= Beginning of Section =
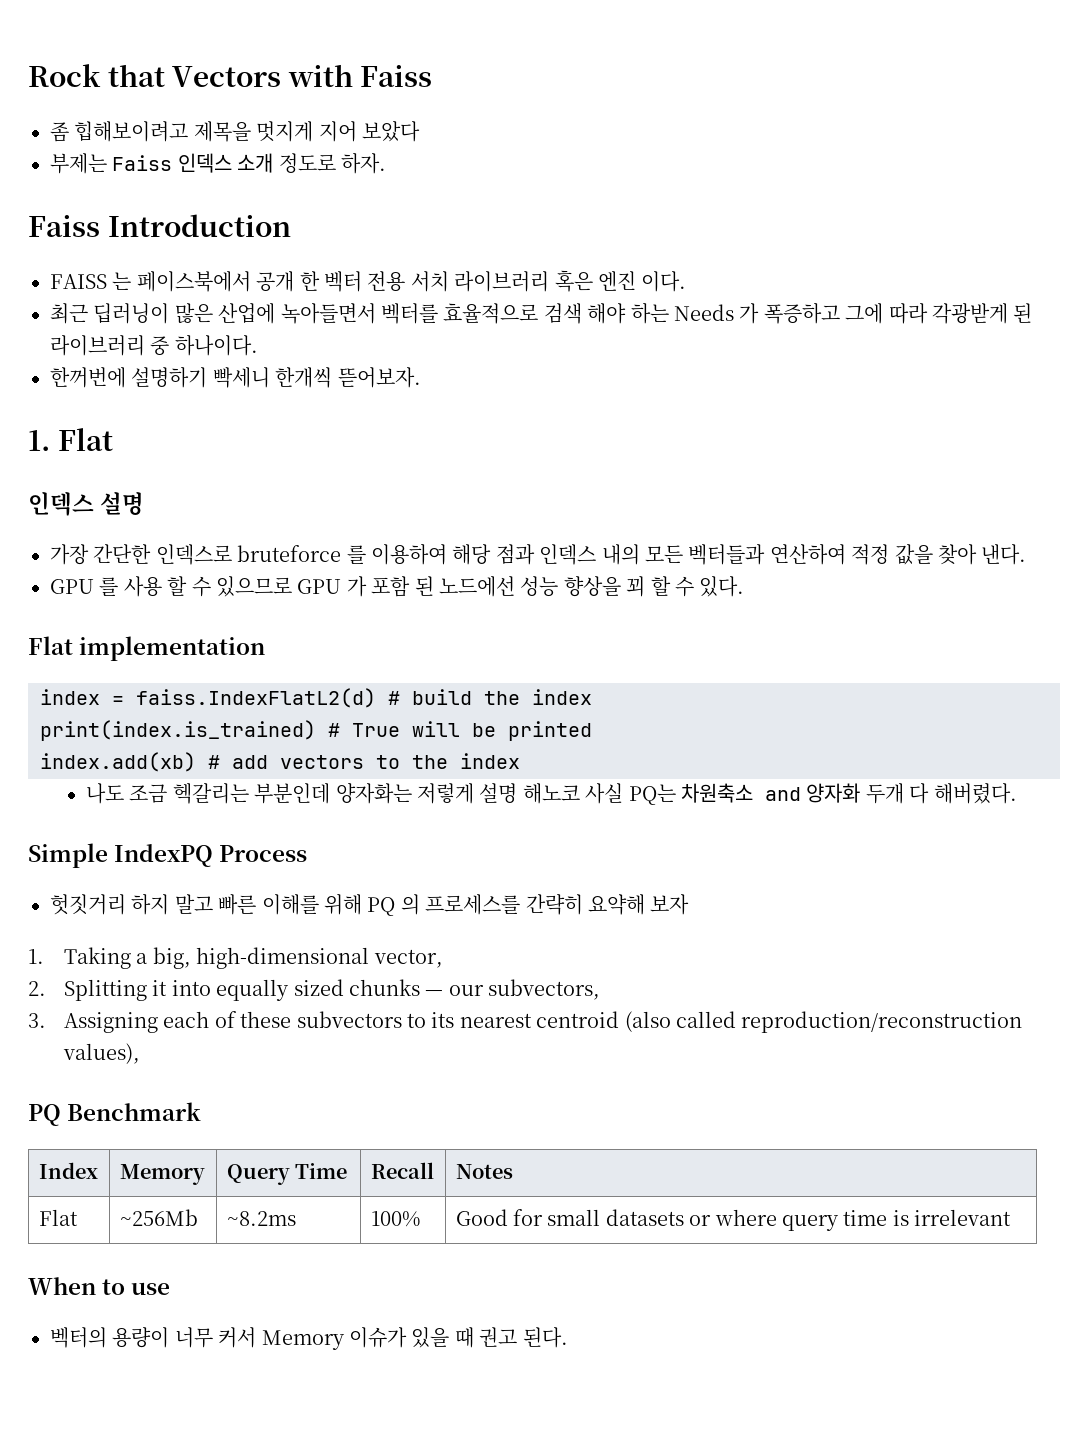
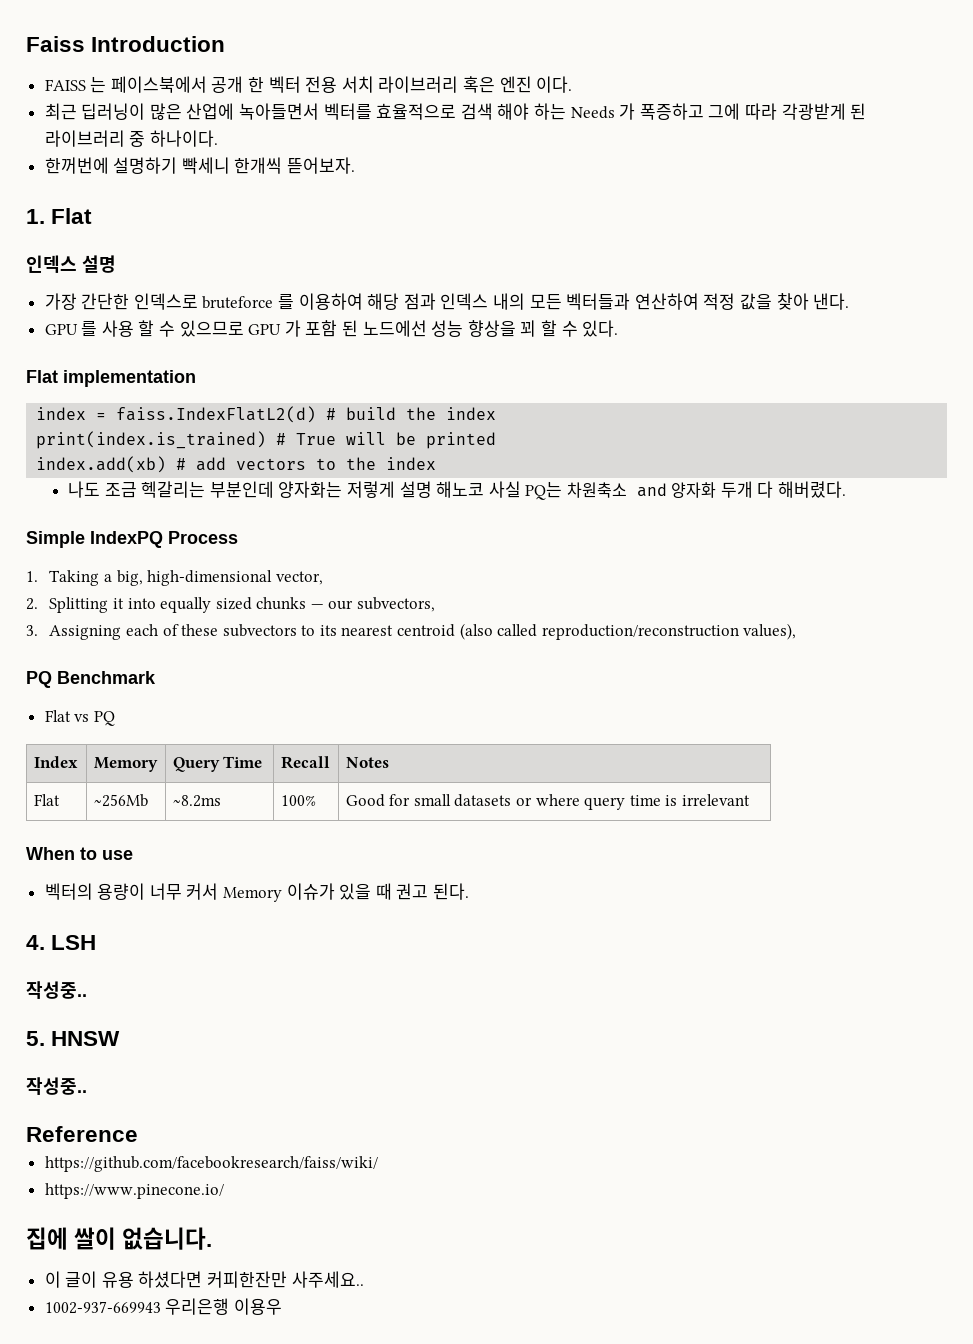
[28,64,433,87] [50,121,420,142] [50,153,386,174] Rock that Vectors with Faiss // 좀 힙해보이려고 제목을 멋지게 지어 보았다 // 부제는 Faiss 인덱스 소개 정도로 하자. // -> (26, 44) none
[50,894,690,916] // 헛짓거리 하지 말고 빠른 이해를 위해 PQ 의 프로세스를 간략히 요약해 보자 -> (238, 537) none
(202, 1111) none -> [44,710,115,726] // Flat vs PQ
(568, 1337) none -> [26,935,97,950] [26,981,87,999] [26,1031,121,1046] [26,1077,87,1095] [26,1126,138,1142] [44,1156,378,1172] [44,1183,224,1199] [26,1227,213,1250] [44,1271,364,1288] [44,1298,282,1315] // 4. LSH // 작성중.. // 5. HNSW // 작성중.. // Reference // https://github.com/facebookresearch/faiss/wiki/ // https://www.pinecone.io/ // 집에 쌀이 없습니다. // 이 글이 유용 하셨다면 커피한잔만 사주세요.. // 1002-937-669943 우리은행 이용우

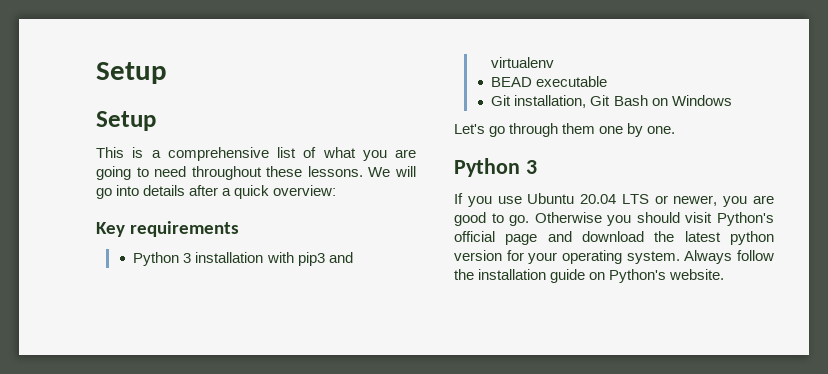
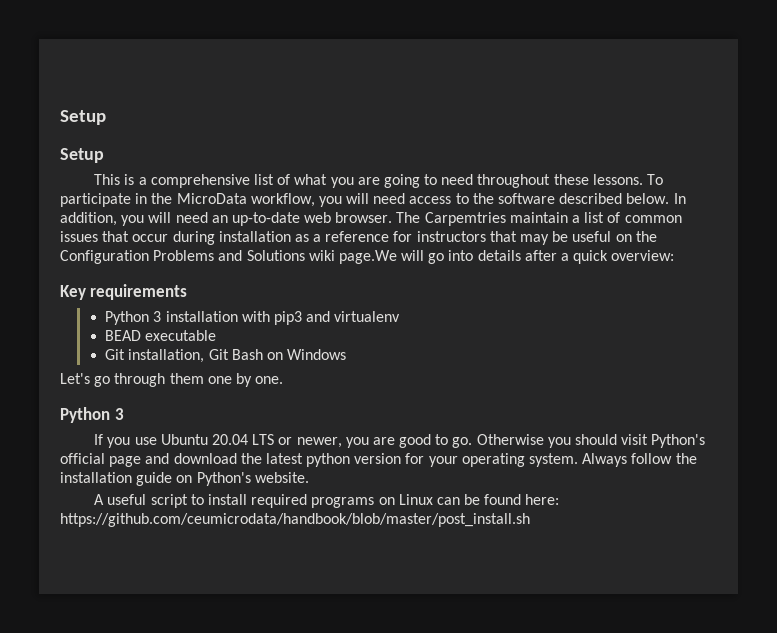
[368,167,391,177] We -> [646,174,663,185] [60,193,686,207] [60,212,682,226] [60,231,657,245] [60,250,397,264] To participate in the MicroData workflow, you will need access to the software described below. In addition, you will need an up-to-date web browser. The Carpemtries maintain a list of common issues that occur during installation as a reference for instructors that may be useful on the Configuration Problems and Solutions wiki page.We
(725, 274) none -> [94,494,560,508] [60,513,530,527] // A useful script to install required programs on Linux can be found here: https://github.com/ceumicrodata/handbook/blob/master/post_install.sh

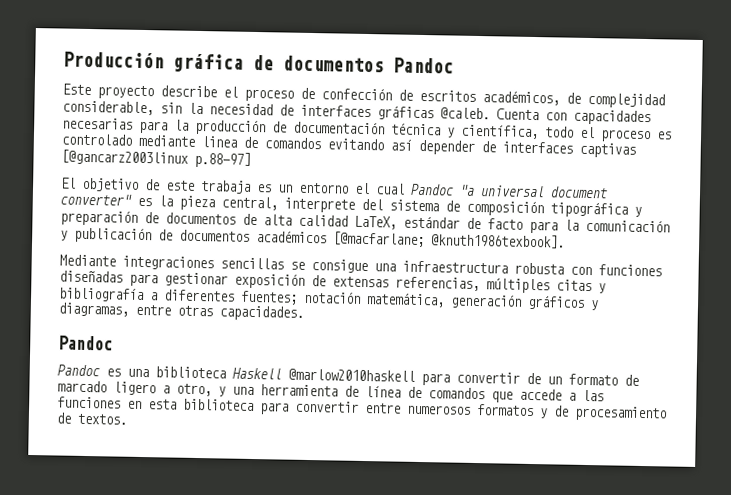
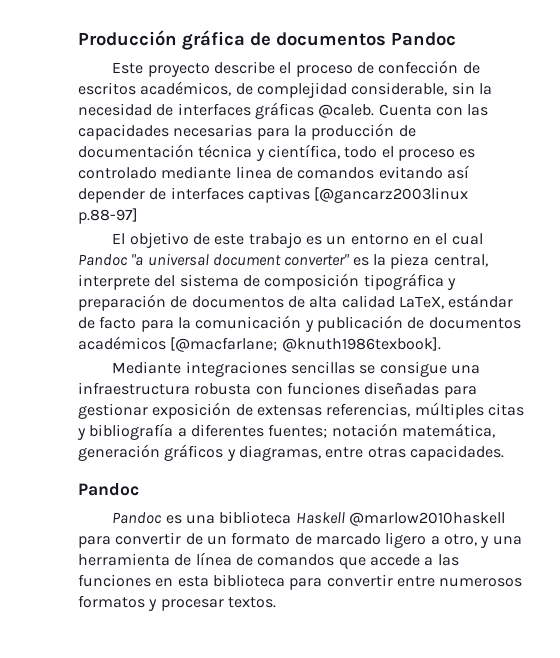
(567, 116) none -> [467,104,489,116] las
[200,180,251,194] trabaja -> [248,232,302,248] trabajo
(349, 188) none -> [412,236,431,245] en
[553,405,667,422] [56,412,71,424] de procesamiento de -> [160,599,224,611] procesar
= End of Section =
Write out again, exactly as they appear above, the lines from the one containing "(349, 188) none -> [412,236,431,245] en" to the final line, and only those.

(349, 188) none -> [412,236,431,245] en
[553,405,667,422] [56,412,71,424] de procesamiento de -> [160,599,224,611] procesar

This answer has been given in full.